Debugging physics simulation stability issues
---------------------------------------------

When importing new robots into Isaac Lab or setting up a new environment, simulation instability
can often appear if the assets have not been tuned with reasonable simulation parameters.
In reinforcement learning scenarios, this will often result in NaNs propagating into the learning pipeline
due to invalid states in the simulation.

If this happens, we recommend consulting the
`Articulation and Robot Simulation Stability Guide <https://docs.omniverse.nvidia.com/kit/docs/omni_physics/latest/dev_guide/guides/articulation_stability_guide.html>`_
which recommends various simulation parameters and best practices to achieve better stability in robot simulations.

Additionally, `Omniverse PhysX Visual Debugger <https://docs.omniverse.nvidia.com/kit/docs/omni_physics/latest/extensions/ux/source/omni.physx.pvd/docs/dev_guide/physx_visual_debugger.html>`_
allows for recording of data of PhysX simulations, which can often help simulation issues and aid the debugging process.

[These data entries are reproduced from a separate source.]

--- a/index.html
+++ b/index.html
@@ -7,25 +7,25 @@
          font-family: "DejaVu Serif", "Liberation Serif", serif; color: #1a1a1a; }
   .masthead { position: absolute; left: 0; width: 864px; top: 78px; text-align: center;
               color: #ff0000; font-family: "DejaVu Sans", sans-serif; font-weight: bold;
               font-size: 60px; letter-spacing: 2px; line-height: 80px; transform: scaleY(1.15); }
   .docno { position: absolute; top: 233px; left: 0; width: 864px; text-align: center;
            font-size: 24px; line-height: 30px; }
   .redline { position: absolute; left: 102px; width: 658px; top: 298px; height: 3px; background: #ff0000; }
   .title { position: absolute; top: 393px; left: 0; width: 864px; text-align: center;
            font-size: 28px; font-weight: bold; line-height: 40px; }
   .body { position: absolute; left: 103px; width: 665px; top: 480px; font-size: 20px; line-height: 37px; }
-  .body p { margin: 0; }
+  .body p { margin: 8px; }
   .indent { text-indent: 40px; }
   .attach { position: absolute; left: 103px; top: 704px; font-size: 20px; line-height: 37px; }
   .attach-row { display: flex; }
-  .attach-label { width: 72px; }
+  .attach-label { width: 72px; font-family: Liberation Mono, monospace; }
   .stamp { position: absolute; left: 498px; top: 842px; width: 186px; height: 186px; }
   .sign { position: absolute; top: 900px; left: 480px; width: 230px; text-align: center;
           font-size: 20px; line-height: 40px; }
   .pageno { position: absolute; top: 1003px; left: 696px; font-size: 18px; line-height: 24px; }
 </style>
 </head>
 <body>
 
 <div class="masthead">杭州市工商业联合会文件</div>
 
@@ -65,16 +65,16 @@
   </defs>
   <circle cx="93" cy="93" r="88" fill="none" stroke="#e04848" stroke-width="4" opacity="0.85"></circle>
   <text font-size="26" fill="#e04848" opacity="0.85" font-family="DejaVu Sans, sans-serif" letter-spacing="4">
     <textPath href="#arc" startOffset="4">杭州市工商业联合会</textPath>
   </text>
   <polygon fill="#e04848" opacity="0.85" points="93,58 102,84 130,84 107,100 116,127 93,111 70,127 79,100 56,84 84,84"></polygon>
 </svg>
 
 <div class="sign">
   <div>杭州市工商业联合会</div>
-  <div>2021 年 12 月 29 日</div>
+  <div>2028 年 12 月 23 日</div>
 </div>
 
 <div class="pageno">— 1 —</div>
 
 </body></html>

To enable OmniPVD capture in Isaac Lab, add the relevant kit arguments to the command line prompt when launching an Isaac Lab process

.. code:: bash

    ./isaaclab.sh -p scripts/demos/bipeds.py --kit_args "--/persistent/physics/omniPvdOvdRecordingDirectory=/tmp/ --/physics/omniPvdOutputEnabled=true" --headless


Checking the internal logs from the simulator
---------------------------------------------

When running the simulator from a standalone script, it logs warnings and errors to the terminal. At the same time,
it also logs internal messages to a file. These are useful for debugging and understanding the internal state of the
simulator. Depending on your system, the log file can be found in the locations listed
`here <https://docs.isaacsim.omniverse.nvidia.com/latest/installation/install_faq.html#common-path-locations>`_.

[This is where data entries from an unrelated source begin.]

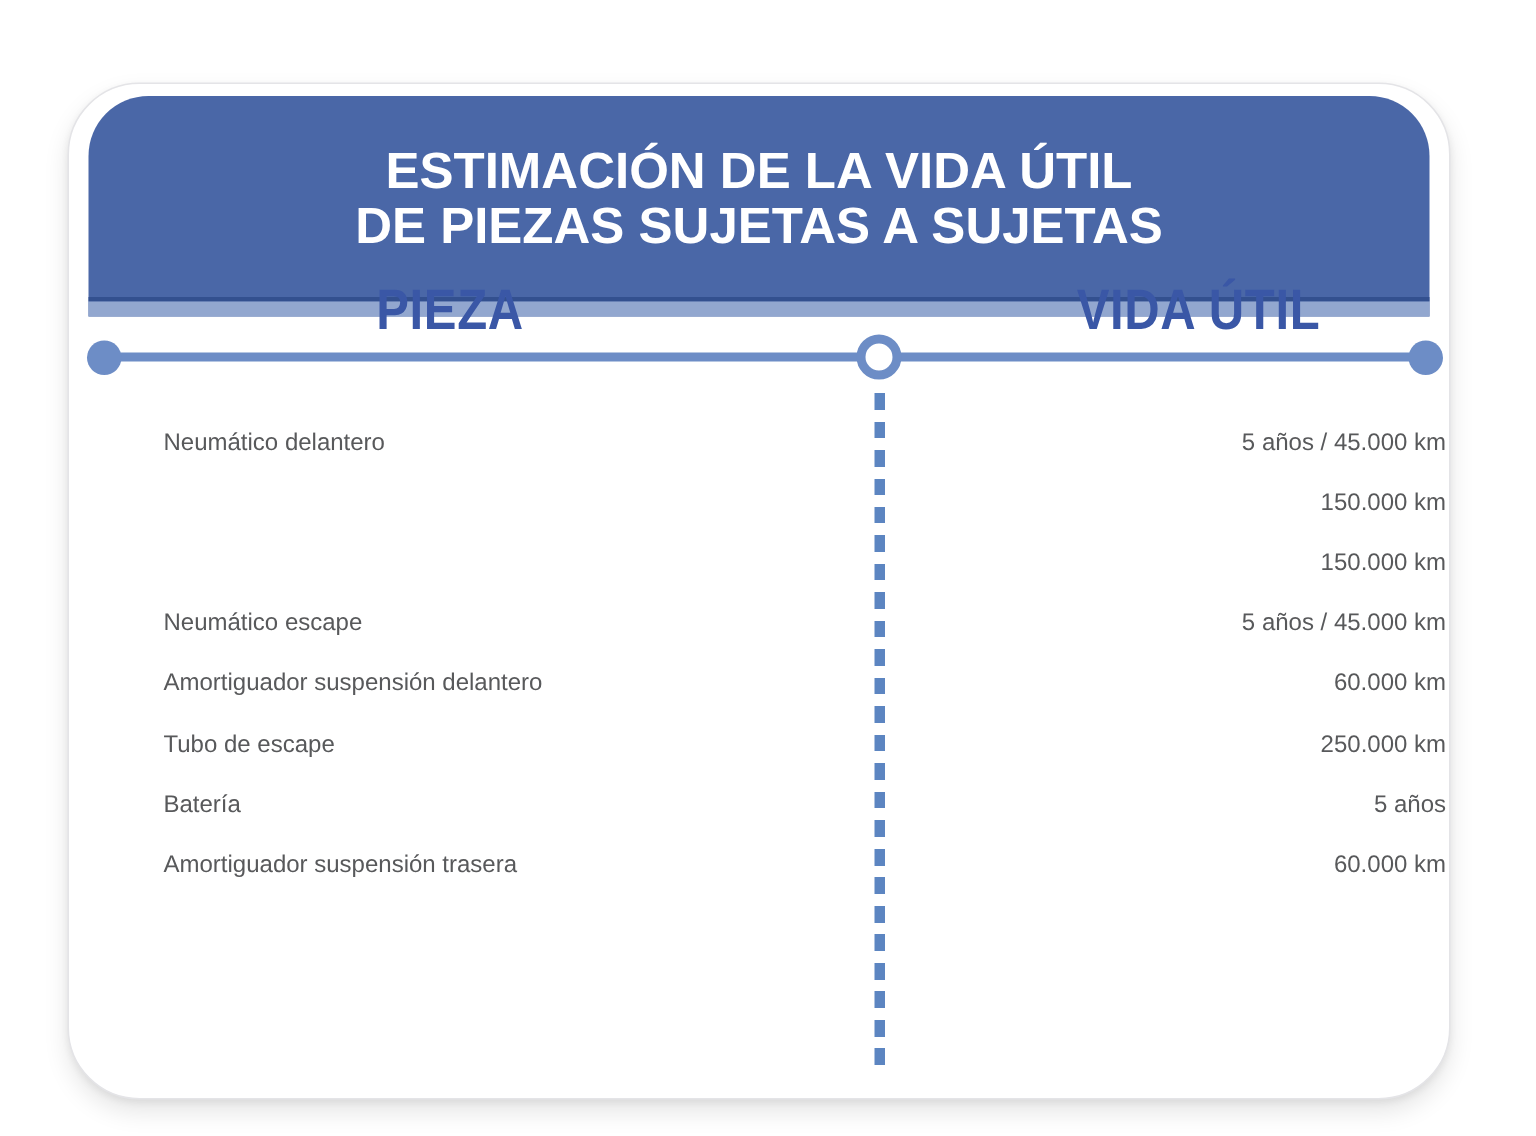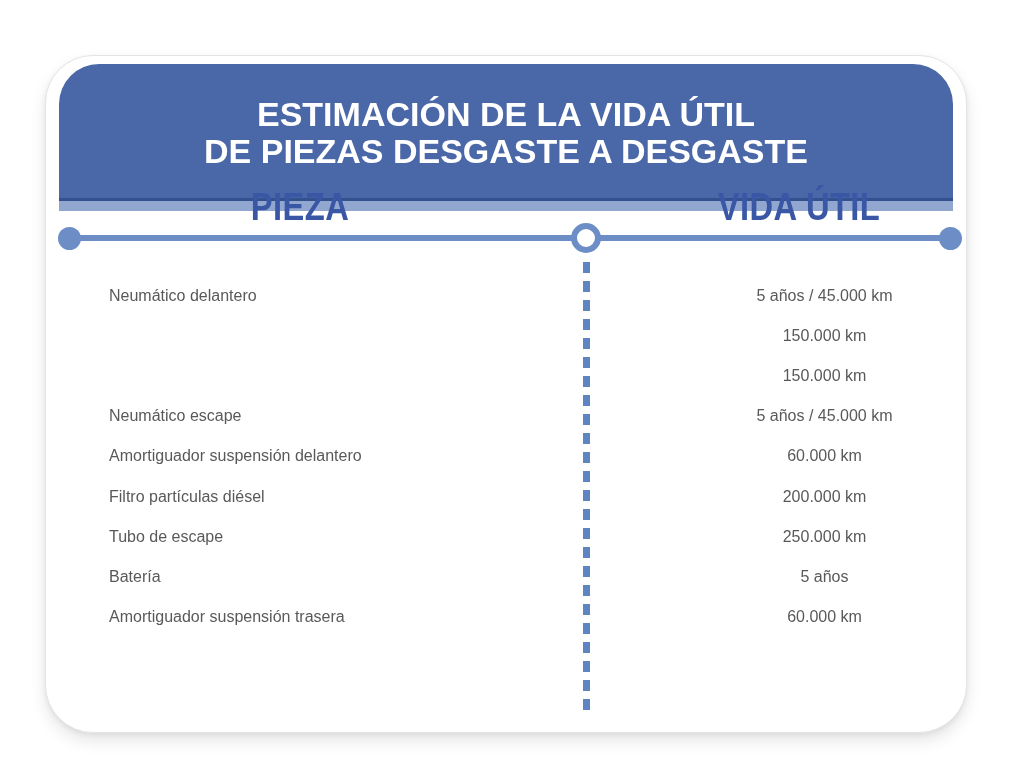--- a/index.html
+++ b/index.html
@@ -102,31 +102,31 @@
   .rows { position: absolute; left: 0; right: 0; top: 220px; }
   .row { position: relative; height: 40.1px; }
   .cell {
     position: absolute; top: 50%;
     transform: translateY(-50%);
     color: var(--c-text, #58595b);
     font-size: 16px; font-weight: 500;
     white-space: nowrap;
   }
   .cell.part { left: 63px; }
-  .cell.life { left: 608px; width: 341px; text-align: center; }
+  .cell.life { left: 577px; width: 341px; text-align: right; }
 </style>
 </head>
 <body>
 
 <div class="stage">
   <div class="card">
 
     <div class="header">
       <div class="title-line">ESTIMACIÓN DE LA VIDA ÚTIL</div>
-      <div class="title-line">DE PIEZAS DESGASTE A DESGASTE</div>
+      <div class="title-line">DE PIEZAS SUJETAS A SUJETAS</div>
       <div class="dark-line"></div>
       <div class="light-strip"></div>
     </div>
 
     <div class="col-header pieza">PIEZA</div>
     <div class="col-header vidautil">VIDA ÚTIL</div>
 
     <div class="hline"></div>
     <div class="dot left"></div>
     <div class="dot right"></div>
@@ -147,24 +147,20 @@
         </div>
         <div class="row">
           <span class="cell part">Neumático escape</span>
           <span class="cell life">5 años / 45.000 km</span>
         </div>
         <div class="row">
           <span class="cell part">Amortiguador suspensión delantero</span>
           <span class="cell life">60.000 km</span>
         </div>
         <div class="row">
-          <span class="cell part">Filtro partículas diésel</span>
-          <span class="cell life">200.000 km</span>
-        </div>
-        <div class="row">
           <span class="cell part">Tubo de escape</span>
           <span class="cell life">250.000 km</span>
         </div>
         <div class="row">
           <span class="cell part">Batería</span>
           <span class="cell life">5 años</span>
         </div>
         <div class="row">
           <span class="cell part">Amortiguador suspensión trasera</span>
           <span class="cell life">60.000 km</span>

To obtain the exact location of the log file, you need to check the first few lines of the terminal output when
you run the standalone script. The log file location is printed at the start of the terminal output. For example:

.. code:: bash

    [INFO] Using python from: /home/${USER}/git/IsaacLab/_isaac_sim/python.sh
    ...
    Passing the following args to the base kit application:  []
    Loading user config located at: '.../data/Kit/Isaac-Sim/2023.1/user.config.json'
    [Info] [carb] Logging to file: '.../logs/Kit/Isaac-Sim/2023.1/kit_20240328_183346.log'


In the above example, the log file is located at ``.../logs/Kit/Isaac-Sim/2023.1/kit_20240328_183346.log``,
``...`` is the path to the user's log directory. The log file is named ``kit_20240328_183346.log``

You can open this file to check the internal logs from the simulator. Also when reporting issues, please include
this log file to help us debug the issue.

Changing logging channel levels for the simulator
-------------------------------------------------

By default, the simulator logs messages at the ``WARN`` level and above on the terminal. You can change the logging
channel levels to get more detailed logs. The logging channel levels can be set through Omniverse's logging system.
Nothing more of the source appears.